**Required action**
Quote the records that follow in full and exactly; leave out the pictures.

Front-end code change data
※

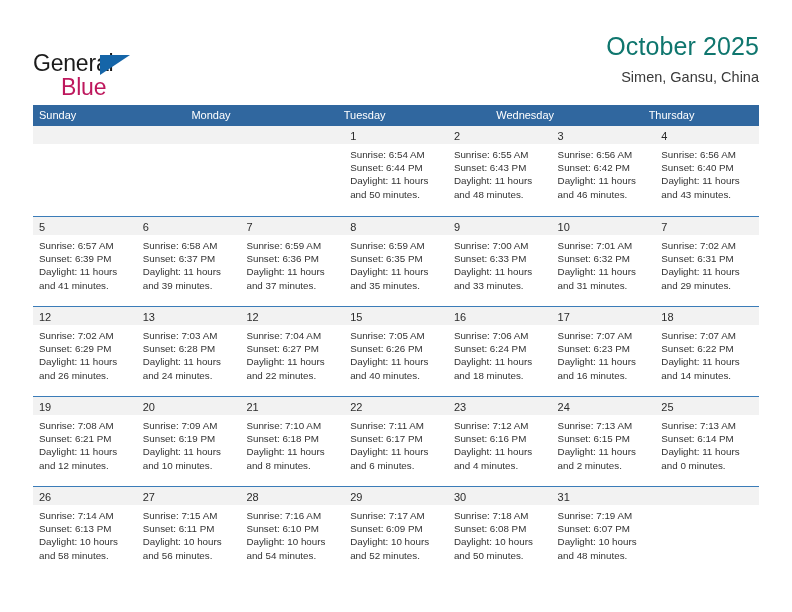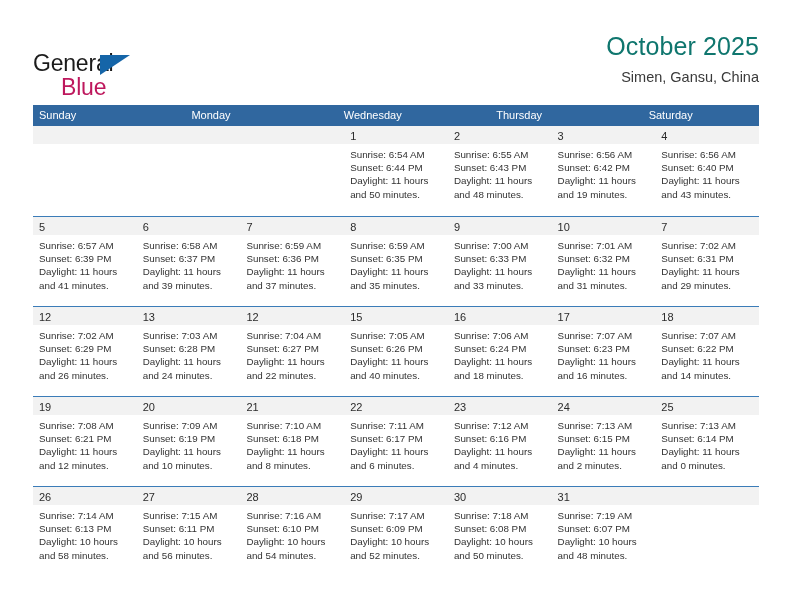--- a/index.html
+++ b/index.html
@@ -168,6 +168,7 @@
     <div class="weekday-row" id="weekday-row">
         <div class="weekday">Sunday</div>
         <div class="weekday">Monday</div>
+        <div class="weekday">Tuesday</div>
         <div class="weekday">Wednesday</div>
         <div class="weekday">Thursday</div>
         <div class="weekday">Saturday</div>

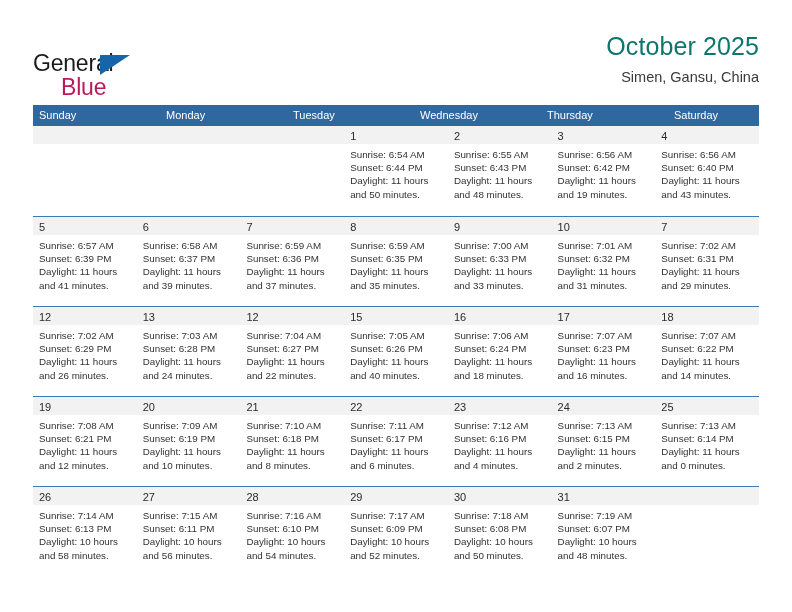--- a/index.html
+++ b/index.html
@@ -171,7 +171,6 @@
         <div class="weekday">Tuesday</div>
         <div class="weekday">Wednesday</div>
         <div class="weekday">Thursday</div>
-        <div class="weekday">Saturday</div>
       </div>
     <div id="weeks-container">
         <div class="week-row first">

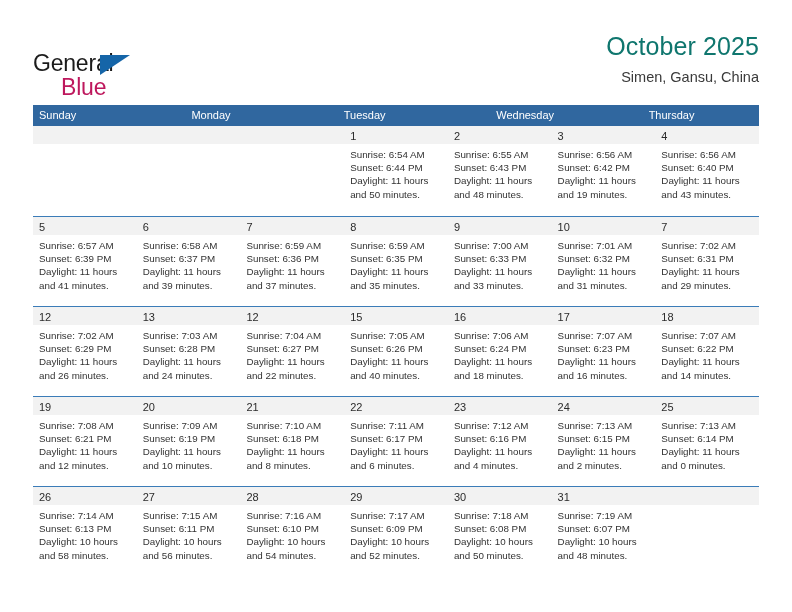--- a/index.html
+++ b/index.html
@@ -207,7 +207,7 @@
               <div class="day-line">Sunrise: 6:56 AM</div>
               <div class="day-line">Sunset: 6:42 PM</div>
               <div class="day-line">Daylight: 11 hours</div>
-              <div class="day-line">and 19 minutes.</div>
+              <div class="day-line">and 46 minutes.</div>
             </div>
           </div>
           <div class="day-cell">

※

**Problem solution**
--- a/index.html
+++ b/index.html
@@ -168,6 +168,7 @@
     <div class="weekday-row" id="weekday-row">
         <div class="weekday">Sunday</div>
         <div class="weekday">Monday</div>
+        <div class="weekday">Tuesday</div>
         <div class="weekday">Wednesday</div>
         <div class="weekday">Thursday</div>
         <div class="weekday">Saturday</div>

--- a/index.html
+++ b/index.html
@@ -171,7 +171,6 @@
         <div class="weekday">Tuesday</div>
         <div class="weekday">Wednesday</div>
         <div class="weekday">Thursday</div>
-        <div class="weekday">Saturday</div>
       </div>
     <div id="weeks-container">
         <div class="week-row first">

--- a/index.html
+++ b/index.html
@@ -207,7 +207,7 @@
               <div class="day-line">Sunrise: 6:56 AM</div>
               <div class="day-line">Sunset: 6:42 PM</div>
               <div class="day-line">Daylight: 11 hours</div>
-              <div class="day-line">and 19 minutes.</div>
+              <div class="day-line">and 46 minutes.</div>
             </div>
           </div>
           <div class="day-cell">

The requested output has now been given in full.